Zemochevitz was more important than greater Kobrin, more important from various points of view. All the connection with the external world was through Gontzarski Street in Zemochevitz because the train station was at the end of that street.
From the economic point of view, Zemochevitz was important to the development of Kobrin because of the leather factory and other factories and brick factories and a few other industries whose products were sent to other parts of Poland. In a cultural sense also Zemochevitz had something to do with Kobrin. A great and important part of the dear and idealistic youth was from the suburb of Zemochevitz.
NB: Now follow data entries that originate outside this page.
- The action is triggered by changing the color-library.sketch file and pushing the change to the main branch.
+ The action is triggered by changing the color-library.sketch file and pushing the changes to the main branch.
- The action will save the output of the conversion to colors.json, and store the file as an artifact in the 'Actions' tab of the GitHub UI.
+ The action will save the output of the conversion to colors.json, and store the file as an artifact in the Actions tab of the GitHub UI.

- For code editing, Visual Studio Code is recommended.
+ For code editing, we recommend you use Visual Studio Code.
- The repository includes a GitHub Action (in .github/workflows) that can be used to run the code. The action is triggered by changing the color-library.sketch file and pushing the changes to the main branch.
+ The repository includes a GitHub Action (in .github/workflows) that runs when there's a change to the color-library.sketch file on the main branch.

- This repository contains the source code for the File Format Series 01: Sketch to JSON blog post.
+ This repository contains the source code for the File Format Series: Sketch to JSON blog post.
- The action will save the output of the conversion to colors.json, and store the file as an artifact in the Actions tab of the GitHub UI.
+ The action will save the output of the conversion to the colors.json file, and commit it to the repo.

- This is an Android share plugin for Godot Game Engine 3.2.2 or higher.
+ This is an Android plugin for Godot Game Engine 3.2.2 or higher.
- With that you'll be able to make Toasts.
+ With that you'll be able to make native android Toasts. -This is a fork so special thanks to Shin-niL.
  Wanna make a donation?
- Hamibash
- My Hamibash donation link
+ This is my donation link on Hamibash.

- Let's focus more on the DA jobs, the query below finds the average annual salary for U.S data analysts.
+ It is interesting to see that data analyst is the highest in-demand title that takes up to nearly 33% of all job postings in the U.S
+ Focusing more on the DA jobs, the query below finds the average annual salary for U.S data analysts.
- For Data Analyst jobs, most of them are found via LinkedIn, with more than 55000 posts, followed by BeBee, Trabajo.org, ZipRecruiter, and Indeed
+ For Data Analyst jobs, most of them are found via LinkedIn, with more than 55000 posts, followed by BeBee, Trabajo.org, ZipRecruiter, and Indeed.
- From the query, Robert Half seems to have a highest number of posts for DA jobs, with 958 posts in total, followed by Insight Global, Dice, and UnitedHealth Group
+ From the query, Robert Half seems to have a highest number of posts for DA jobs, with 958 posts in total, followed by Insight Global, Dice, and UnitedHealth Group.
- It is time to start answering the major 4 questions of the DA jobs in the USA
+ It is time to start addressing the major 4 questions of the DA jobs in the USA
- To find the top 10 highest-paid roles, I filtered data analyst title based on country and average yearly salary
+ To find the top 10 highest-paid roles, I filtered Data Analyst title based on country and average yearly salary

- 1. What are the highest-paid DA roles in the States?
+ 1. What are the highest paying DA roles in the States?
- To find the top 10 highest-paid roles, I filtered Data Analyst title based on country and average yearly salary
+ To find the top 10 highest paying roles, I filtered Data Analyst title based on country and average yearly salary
I would like to devote a few words to the important homeowners in Zemochevitz
who deserve that their name will be remembered in a book about Kobrin: R' Aaron
David, the distinguished slaughterer; the dear and lovely cantor, Sander Baruch
Biltzki, who would make our hearts tremble with his pleasant and mighty voice
during the high holidays; the big family Pinchuk, that gave us many people who
had a lot to. do with the development of Kobrin in various areas; Shalom
Pinchuk who had the brick factory; Feibel Pinchuk, one of the sextons of the
Russian synagogue; Itche Pinchuk, one of the leaders of Poalei Zion,
an honest and good person; my late father, Shlomo Zalman Vratinitzki, who was
beloved by all because of his honesty, a man of truth. Honor to their memory.
[Page 210]
by Chana Stolovitzki-Markuza
Kobrin, my lovely poor little town, my little town Kobrin! Forgive me for
calling you small. It is not because you are small in area but only because
of my excitement toward you that I will call you my little town, Kobrin! I
loved you from close and I was proud of you from close. Your poverty hurt me
and I rejoiced in your celebration. Even then, when one is blinded by childhood
fantasies, by youthful dreams and when it seems that the house of father and
mother becomes narrower and when the lovely little town is boring and when the
great and wide world ambushes you and pulls you without your knowing it, on the
day of separation, maybe then there is a quiet hurt in the depth of your heart
because of the separation from you.
And in the distances, in the great world, thousands of kilometers away, when we are separated by land and sea, the longings are great and difficult. One looks for a hidden corner that a stranger's eye will not see and the sadness bursts out in a quiet cry that expresses the pull and the longing toward you. And my tongue will not tire of telling about you and of being proud of you. A tremble of joy attacks my entire being when I hear the name Kobrin! The longings are not diminishing. On the contrary, during the years they have become stronger and stronger.
And now, my poor little town, when you do not exist anymore, when you were destroyed so cruelly with everything that was holy and dear in you. There are shadows coming in, memories that are bound to you, Kobrin!
Winter, 1922 The train station in Gorodetz. Because of the snowstorms the train from Pinsk came late to Kobrin. When I was waiting in the booth that served as a temporary train station, an older man spoke to me. He looked partly like a Goy, fancily dressed, a merchant in the neighboring little towns. When he heard that I am from Kobrin, he said: Nu, a small and somber little town. I was angry and I retreated. According to his words he came to sleep in Kobrin and he knew only the area of the hotel that belonged to Abramovitch and up to the coffee house of Yagodzinski.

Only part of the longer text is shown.